In the material below, find the span from the line with "(promoción Máster 2016)</span>" to the line with "(promoción Máster 2010)</span>" and transcribe only those lines, exactly, ends included, without the pictures.
(Materials provided)
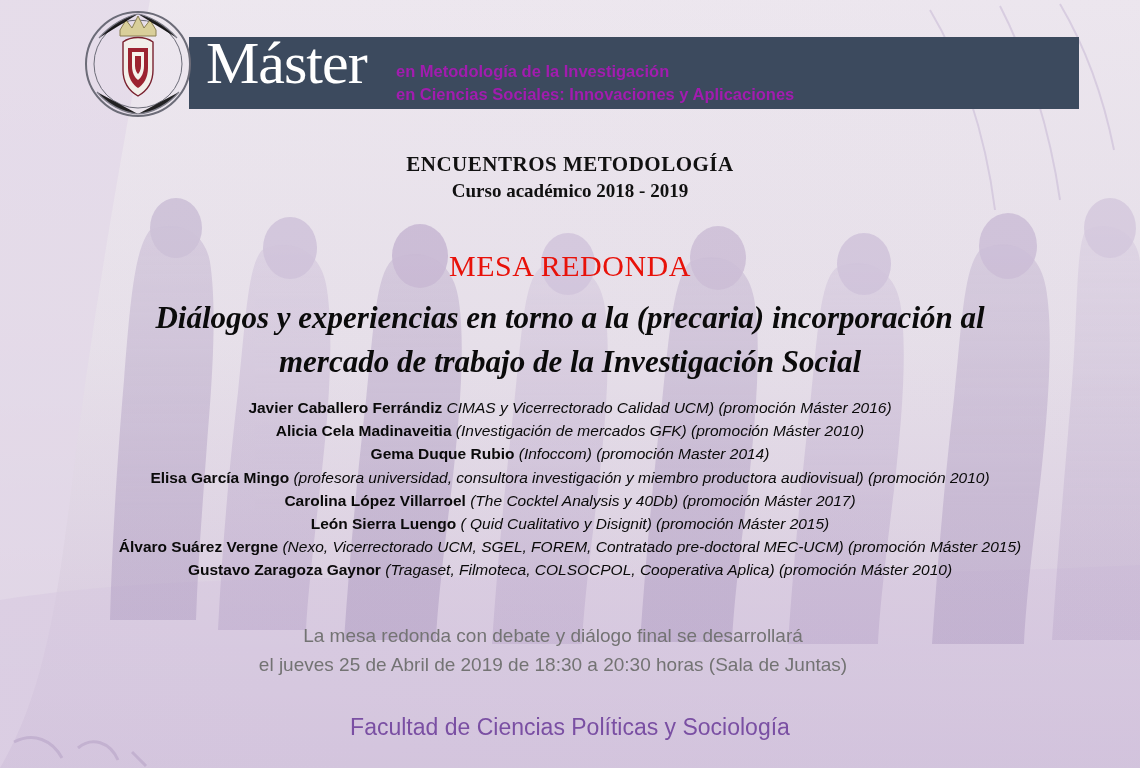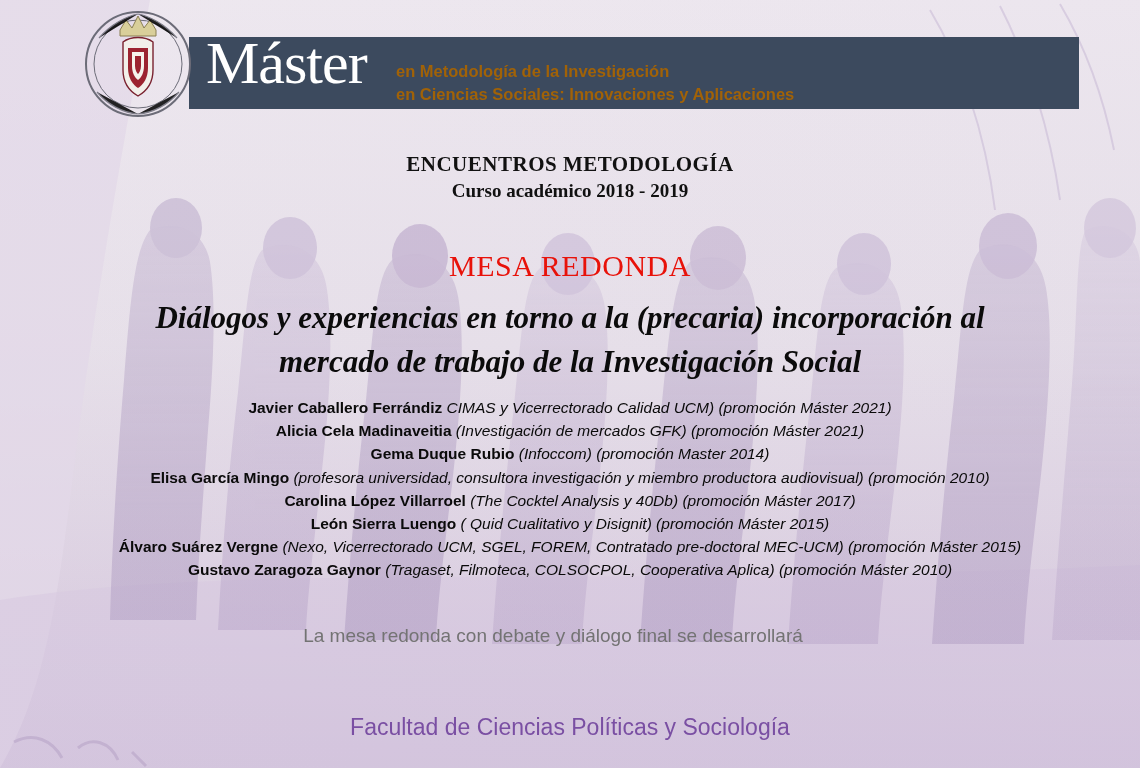--- a/index.html
+++ b/index.html
@@ -61,7 +61,7 @@
     left: 396px;
     top: 60px;
     width: 560px;
-    color: #a16207;
+    color: #a21caf;
     font-weight: bold;
     font-size: 16.5px;
     line-height: 23px;

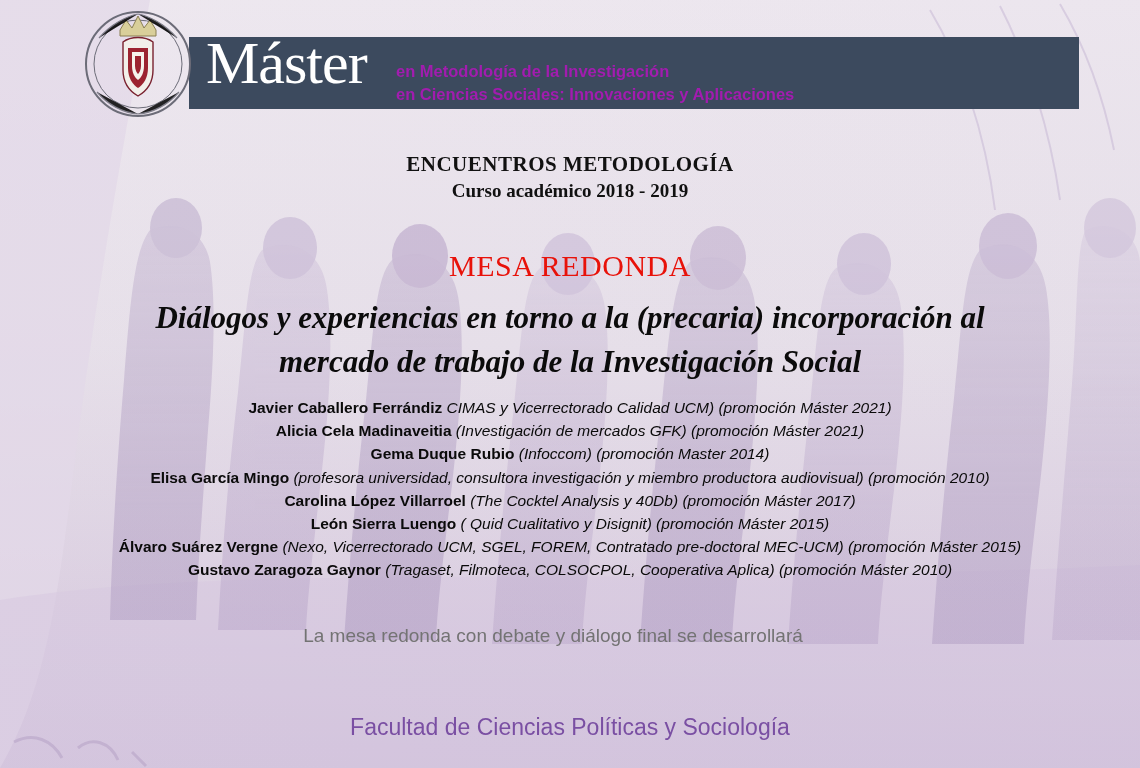--- a/index.html
+++ b/index.html
@@ -290,7 +290,7 @@
   <div class="speakers">
     <div class="speaker-line">
       <span class="nm">Javier Caballero Ferrándiz</span>
-      <span class="af">CIMAS y Vicerrectorado Calidad UCM) (promoción Máster 2021)</span>
+      <span class="af">CIMAS y Vicerrectorado Calidad UCM) (promoción Máster 2016)</span>
     </div>
     <div class="speaker-line">
       <span class="nm">Alicia Cela Madinaveitia</span>

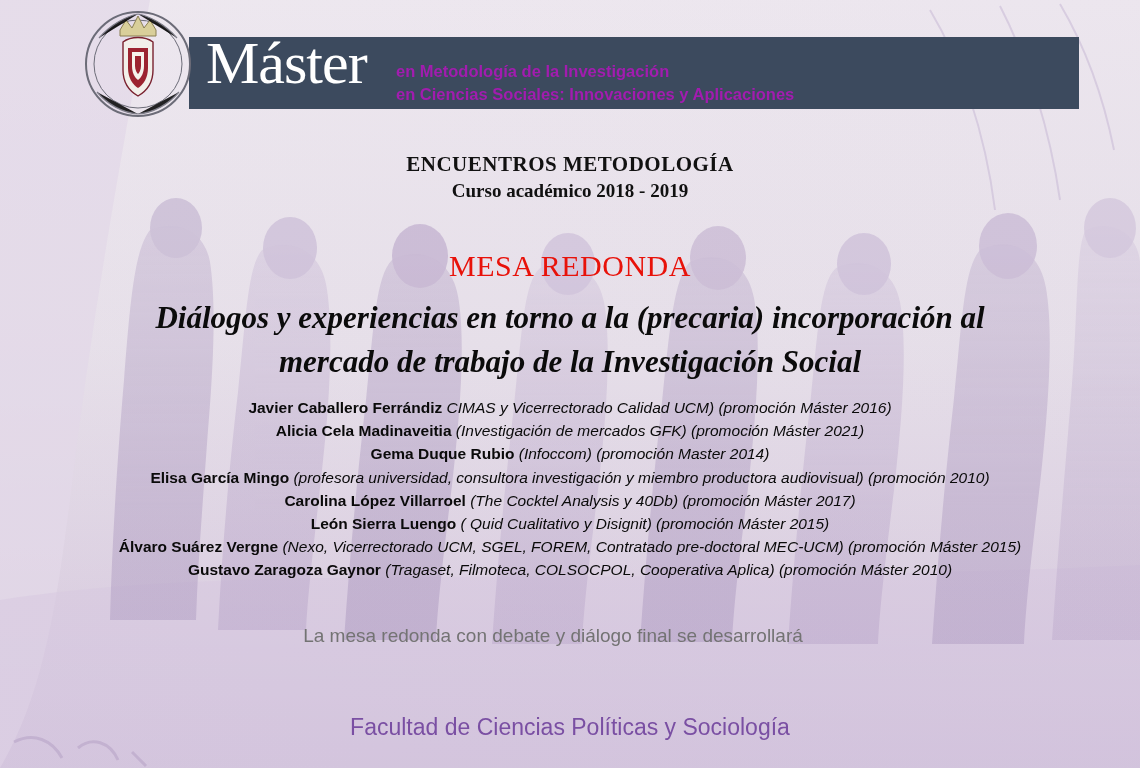--- a/index.html
+++ b/index.html
@@ -294,7 +294,7 @@
     </div>
     <div class="speaker-line">
       <span class="nm">Alicia Cela Madinaveitia</span>
-      <span class="af">(Investigación de mercados GFK) (promoción Máster 2021)</span>
+      <span class="af">(Investigación de mercados GFK) (promoción Máster 2010)</span>
     </div>
     <div class="speaker-line">
       <span class="nm">Gema Duque Rubio</span>

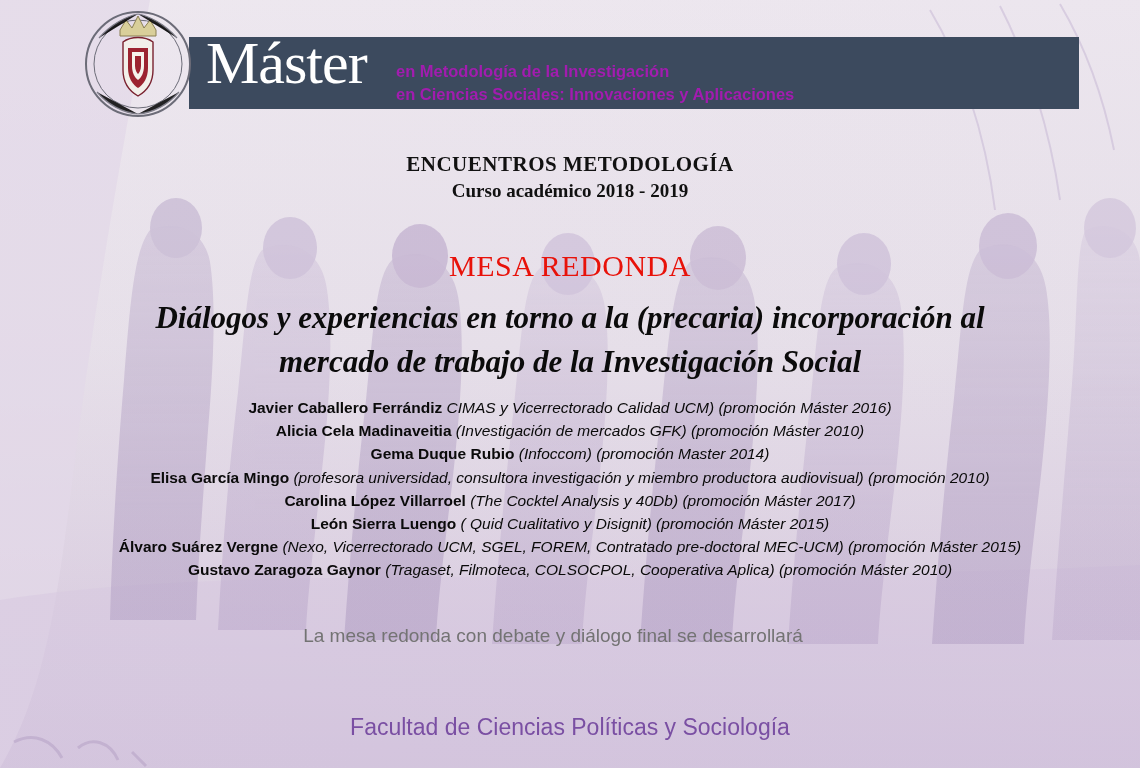--- a/index.html
+++ b/index.html
@@ -324,6 +324,7 @@
 
   <div class="schedule">
     <div class="schedule-line-1">La mesa redonda con debate y diálogo final se desarrollará</div>
+    <div class="schedule-line-2">el jueves 25 de Abril de 2019 de 18:30 a 20:30 horas (Sala de Juntas)</div>
   </div>
 
   <div class="faculty">Facultad de Ciencias Políticas y Sociología</div>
(End Materials provided)
Answer section:
+      <span class="af">CIMAS y Vicerrectorado Calidad UCM) (promoción Máster 2016)</span>
     </div>
     <div class="speaker-line">
       <span class="nm">Alicia Cela Madinaveitia</span>

--- a/index.html
+++ b/index.html
@@ -294,7 +294,7 @@
     </div>
     <div class="speaker-line">
       <span class="nm">Alicia Cela Madinaveitia</span>
-      <span class="af">(Investigación de mercados GFK) (promoción Máster 2021)</span>
+      <span class="af">(Investigación de mercados GFK) (promoción Máster 2010)</span>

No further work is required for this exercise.